Study on Immature Embryos of Sorghum Tissue Culture

Xia-Fei Duan, Agriculture Resourde and Environment College, Tianjin Agricultural University, Tianjin, China. Email: [email protected]
Xiao-Mu Chen, Agriculture Resourde and Environment College, Tianjin Agricultural University, Tianjin, China. Email: [email protected]
Abstract: The callus induction and differentiation of sorghum were studied in three different treatments. The results showed that the callus induction rate of 2,4–D and ZT was different when the concentration of 2,4–D was 1.0 mg/L and the concentration of ZT was 0.1 mg/L and the genotype of Xin Liang 52 had the highest induction rate of 59.3 %. The callus differentiation rate of three genotypes was different. Among them, 07–27 differentiation rates were the highest, 16.2 %. Followed by Xin Liang 52, 13.1 %. The differentiation rate of M81-E was the worst, 10.3 %.
Keywords: Sorghum, ZT, immature embryos, 2, 4–D

1Introduction

Sorghum is an annual herb of sorghum. It is a very important crop which is the world’s sixth largest crop [1]. Sorghum, a drought-tolerant crop that grows on barren land where other crops cannot grow, is widely cultivated globally. Besides, sorghum is a major contributor to some 50 billion people in semi-arid tropics of Africa and Asia, more than 30 countries Diet [2]. Sorghum can be used as human food and animal feed, but also can be used as raw materials for industrial alcohol production and bio-energy [2].
Sorghum tissue culture is late in development of plant tissue, the earliest sorghum explant culture research is Strogonol in 1968 using the root and section, callus was induced in the additional 2,4-D l mg/L, KT l mg/L MS medium, and the callus were compared with callus of Salicornia europaea L, Melilotus suaveolens Ledeb, and Brassica oleracea L.. So, the history of sorghum tissue culture research has been unveiled.

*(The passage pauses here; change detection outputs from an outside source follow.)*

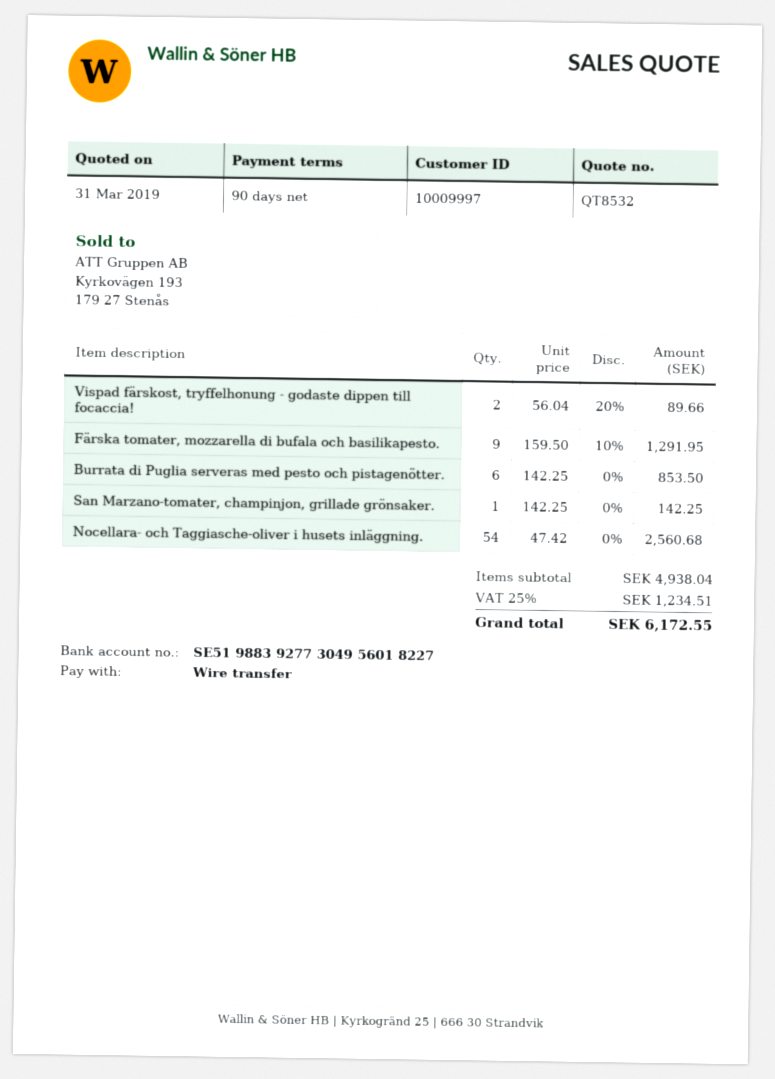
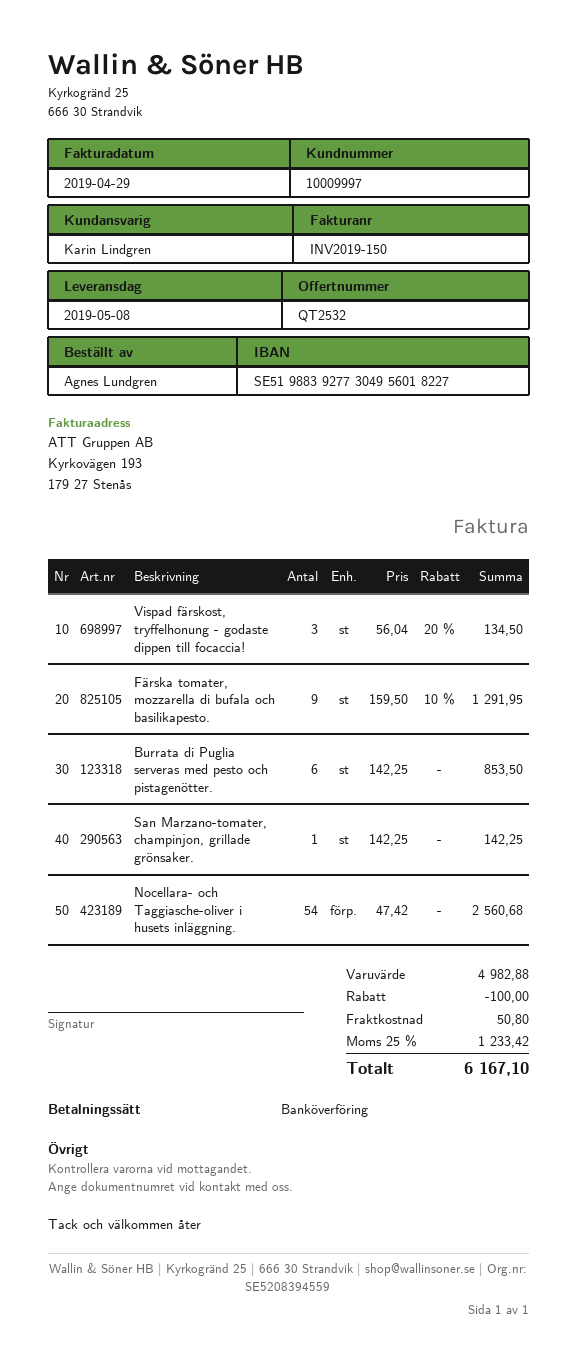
quote number: QT8532 -> QT2532
Vispad färskost, tryffelhonung - godaste dippen till focaccia!: 2 x 56.04 - 20% = 89.66 -> 3 x 56.04 - 20% = 134.50
subtotal: 4938.04 -> 4982.88
discount: none -> 100.00
shipping: none -> 50.80
tax: 25% = 1234.51 -> 25% = 1233.42
total: 6172.55 -> 6167.10

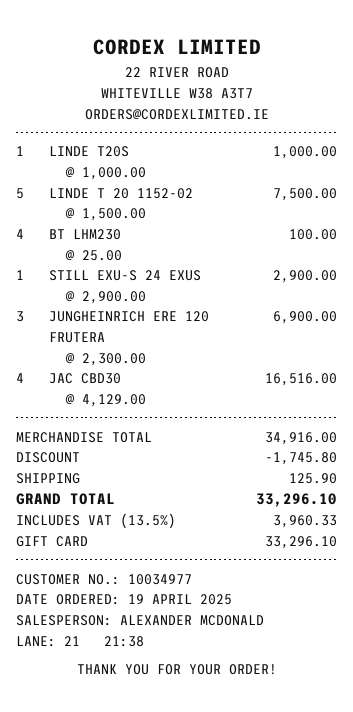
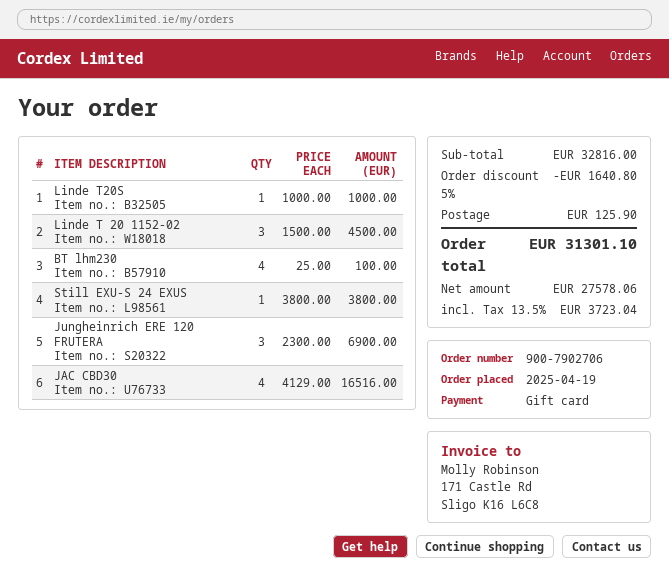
LINDE T 20 1152-02: 5 x 1500.00 = 7500.00 -> 3 x 1500.00 = 4500.00
STILL EXU-S 24 EXUS: 1 x 2900.00 = 2900.00 -> 1 x 3800.00 = 3800.00
subtotal: 34916.00 -> 32816.00
discount: 1745.80 -> 1640.80
tax: 13.5% = 3960.33 -> 13.5% = 3723.04
total: 33296.10 -> 31301.10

Plant tissue culture provides the appropriate recipient cells for gene transfer, and also provides favorable conditions for plant regeneration and trait performance. It is helpful to solve the problems of low genetic variability, low heritability and long time for breed improvement in sorghum breeding research [3]. Compared with other crops, sorghum is difficult to obtain plant regeneration through tissue culture. The reason is mainly high dependence on genotypes and phenolic compounds [Shi Taiyuan 2003]. First of all, studies have shown that in the process of tissue culture, callus induction rate and differentiation rates of different genotypes are significantly different. So the genotype of sorghum tissue culture is very important [4]. Secondly, phenolic compounds can inhibit the callus of sorghum induction and differentiation, thus reducing callus induction rate and differentiation rate. Through continuous optimization of sorghum regeneration system, sorghum tissue culture has also made some progress. The regenerated plants were obtained from in vitro culture of immature embryos, anthers, young spikes and young leaves. Although the regenerated plants were obtained from the above explants, the induction and regeneration rates of sorghum tissue culture were very different. And it dependent on the genotype. Therefore, it is necessary to study and identify genotypes, and further improve and optimize sorghum regeneration system. Experiments of Zhao et al. (2009) showed that M81-E is a better genotype in mature embryo culture. In this experiment, we used XL52, 07–27, M81-E as experimental materials to study the induction and differentiation on immature embryo of sorghum.

2Materials and Methods

2.1Materials

Immature embryos of sorghum: XL52, 07–27, M81-E were supplied by Crop Genetics Key Laboratory of Tianjin Agricultural, planted in the crop specimen garden of Tianjin Agricultural University. Young seeds are pollinated 12–15 days later. The young seed surface was wiped with 75 % ethanol and then packaged in plastic wrap and placed at 4 °C for 12–24 h.

2.2Methods

2.2.1Medium

(1)Induction medium of sorghum callus
(2)Subculture medium of sorghum callus: MS +1.5 mg/L 2, 4-D, pH 5.8.
(3)Differentiation medium of sorghum callus: MS + 0.1 mg/L ABA + 0.25 mg/L NAA + 0.1 mg/L 1.0 mg/L ZT + 8 g/L D-Sor + 30.0 mg/L hygromycin + 1000.0 mg/L Cef + 50.0 mg/L Amp, pH 5.8
Tab. 1: Induction medium of sorghum callus

2.2.2Callus Induction of Immature Embryo

The pre-treated young seeds were carefully removed, washed with distilled water for 1 times, and then sterilized with 75 % alcohol for 1 minute, and then sterilized with HgCl2 (0.1 %) for 20 minutes, and finally rinsed with distilled water for 7–10 times. The treated seeds were placed on sterile filter paper and allowed to dry. The young embryos of the seeds were extruded in the clean bench and inoculated on the configured induction medium. Finally, the cultures in a constant temperature incubator at 28 ± 1 °C for 10 to 14 days in the dark, and then to obtain statistical induction rates.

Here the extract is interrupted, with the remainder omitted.